▶ **Work to complete**:
Bring together all lines from the listing below that contain the string "cell".

▶ **Records shown**:

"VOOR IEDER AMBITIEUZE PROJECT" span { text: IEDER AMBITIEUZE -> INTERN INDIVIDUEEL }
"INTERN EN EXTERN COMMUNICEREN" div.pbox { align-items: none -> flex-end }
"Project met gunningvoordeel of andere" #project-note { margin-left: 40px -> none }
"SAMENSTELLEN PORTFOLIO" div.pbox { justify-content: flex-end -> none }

==

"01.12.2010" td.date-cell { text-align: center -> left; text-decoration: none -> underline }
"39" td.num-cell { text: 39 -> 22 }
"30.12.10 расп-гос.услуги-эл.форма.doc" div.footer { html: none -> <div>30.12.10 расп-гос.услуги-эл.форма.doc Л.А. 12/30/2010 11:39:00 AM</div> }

* * *

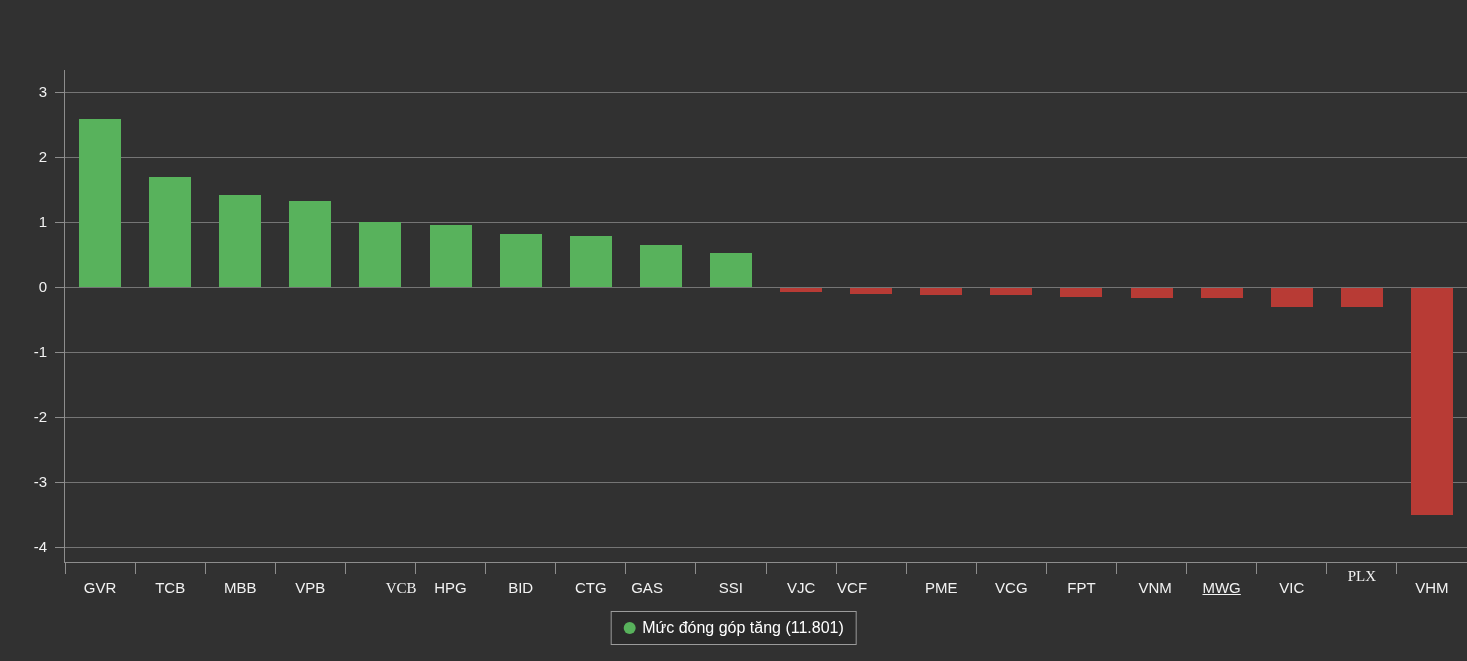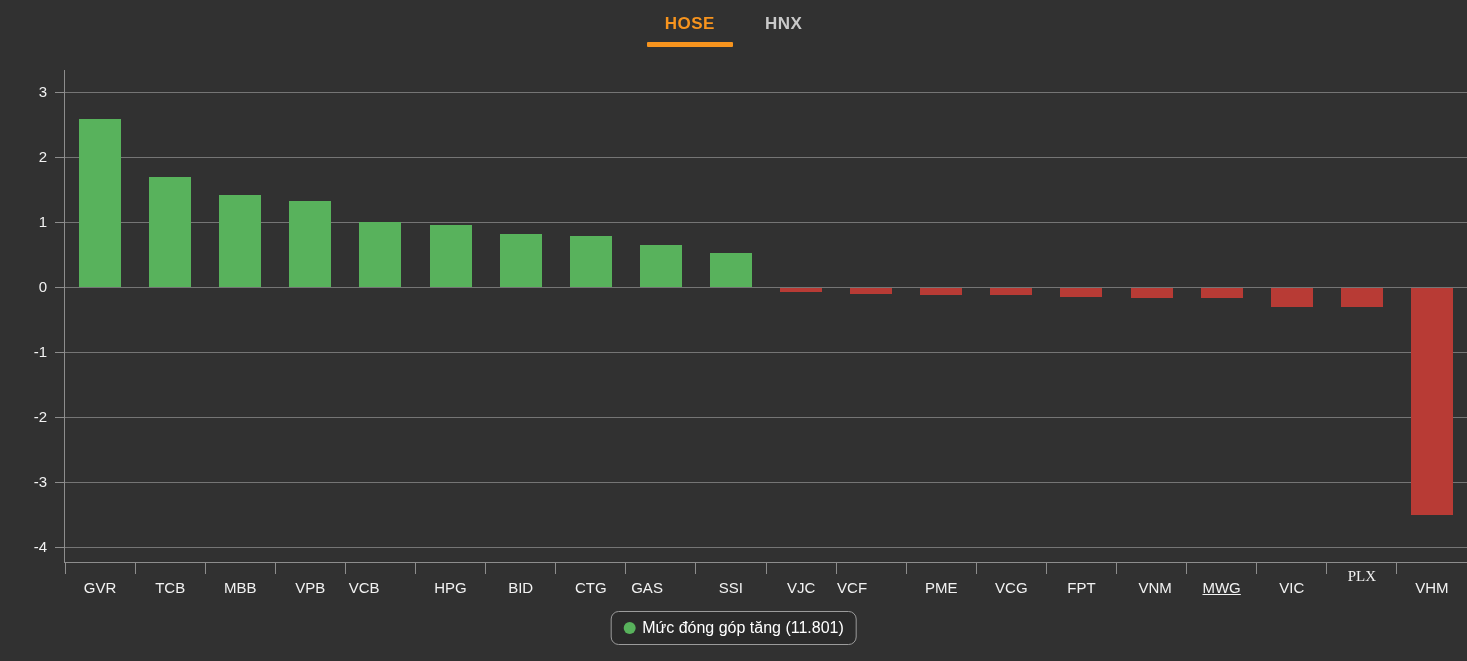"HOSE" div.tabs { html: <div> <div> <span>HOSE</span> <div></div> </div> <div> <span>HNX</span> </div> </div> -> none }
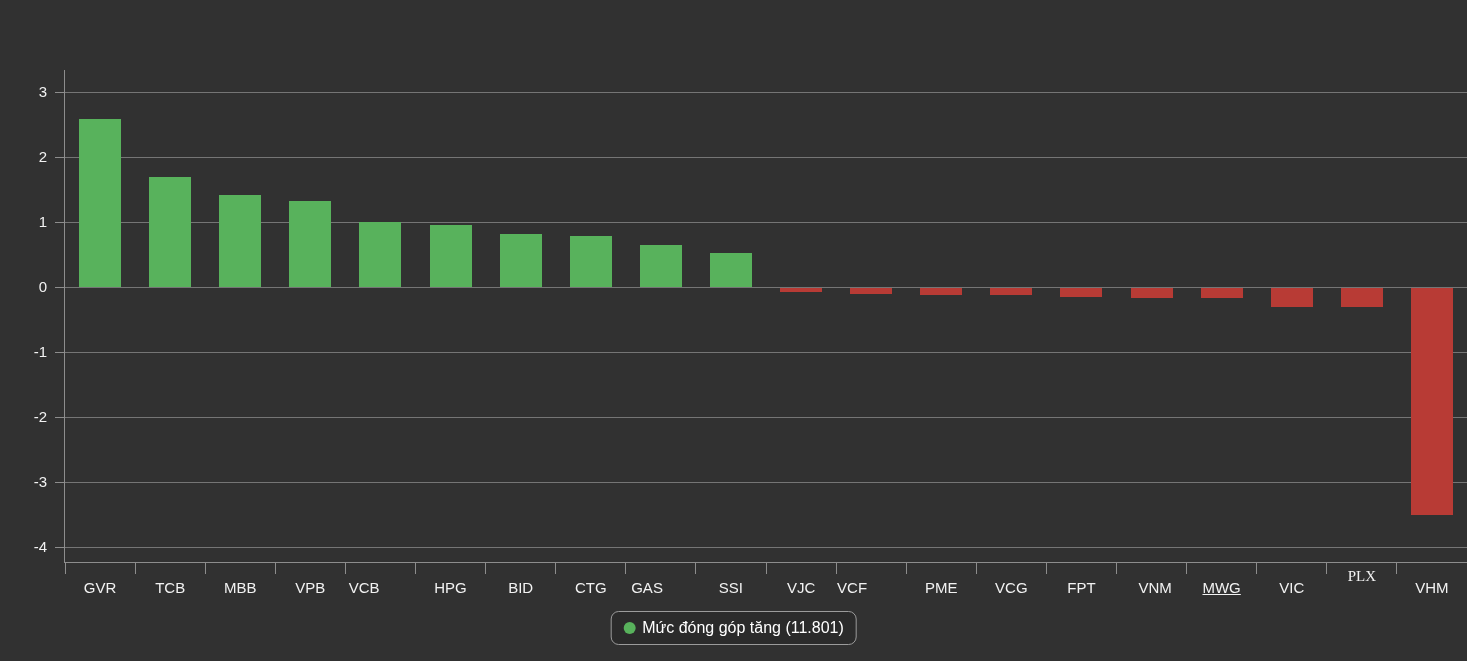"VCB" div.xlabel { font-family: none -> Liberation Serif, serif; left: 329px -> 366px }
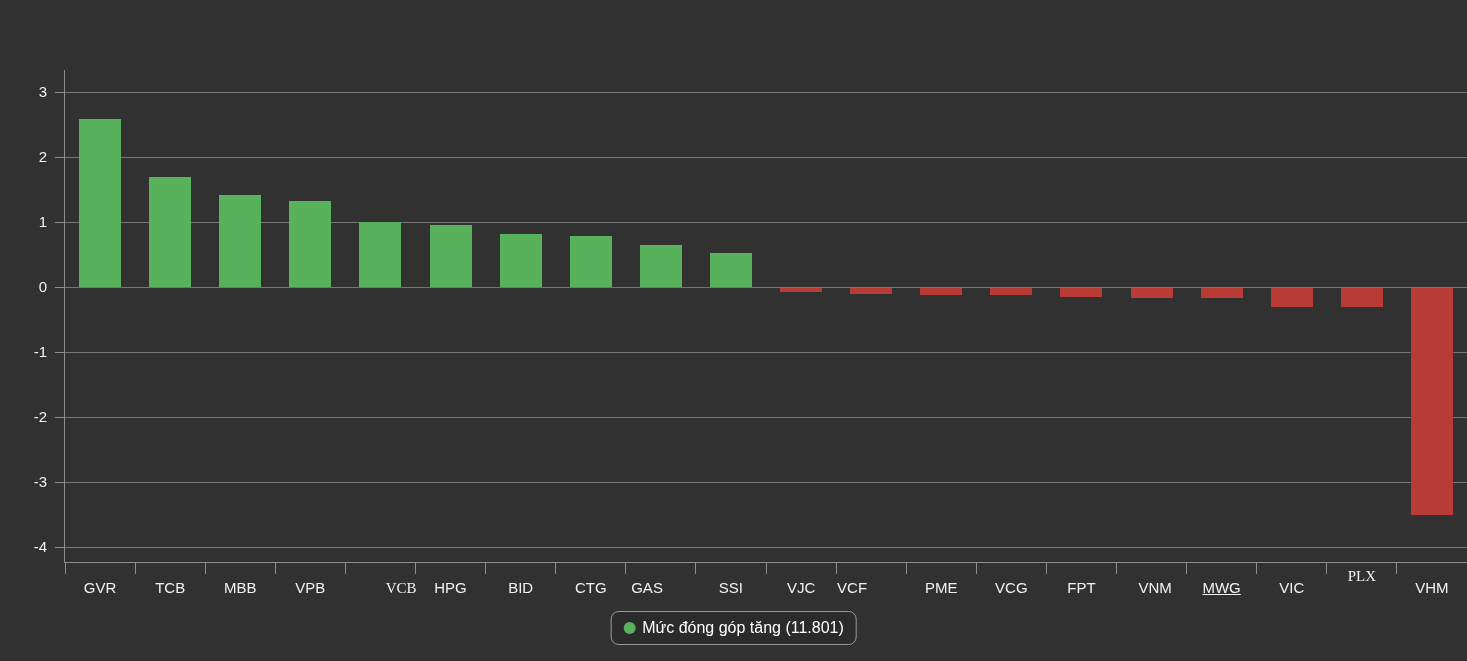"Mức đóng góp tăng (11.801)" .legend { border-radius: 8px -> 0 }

▶ **Result of this task**:
"01.12.2010" td.date-cell { text-align: center -> left; text-decoration: none -> underline }
"39" td.num-cell { text: 39 -> 22 }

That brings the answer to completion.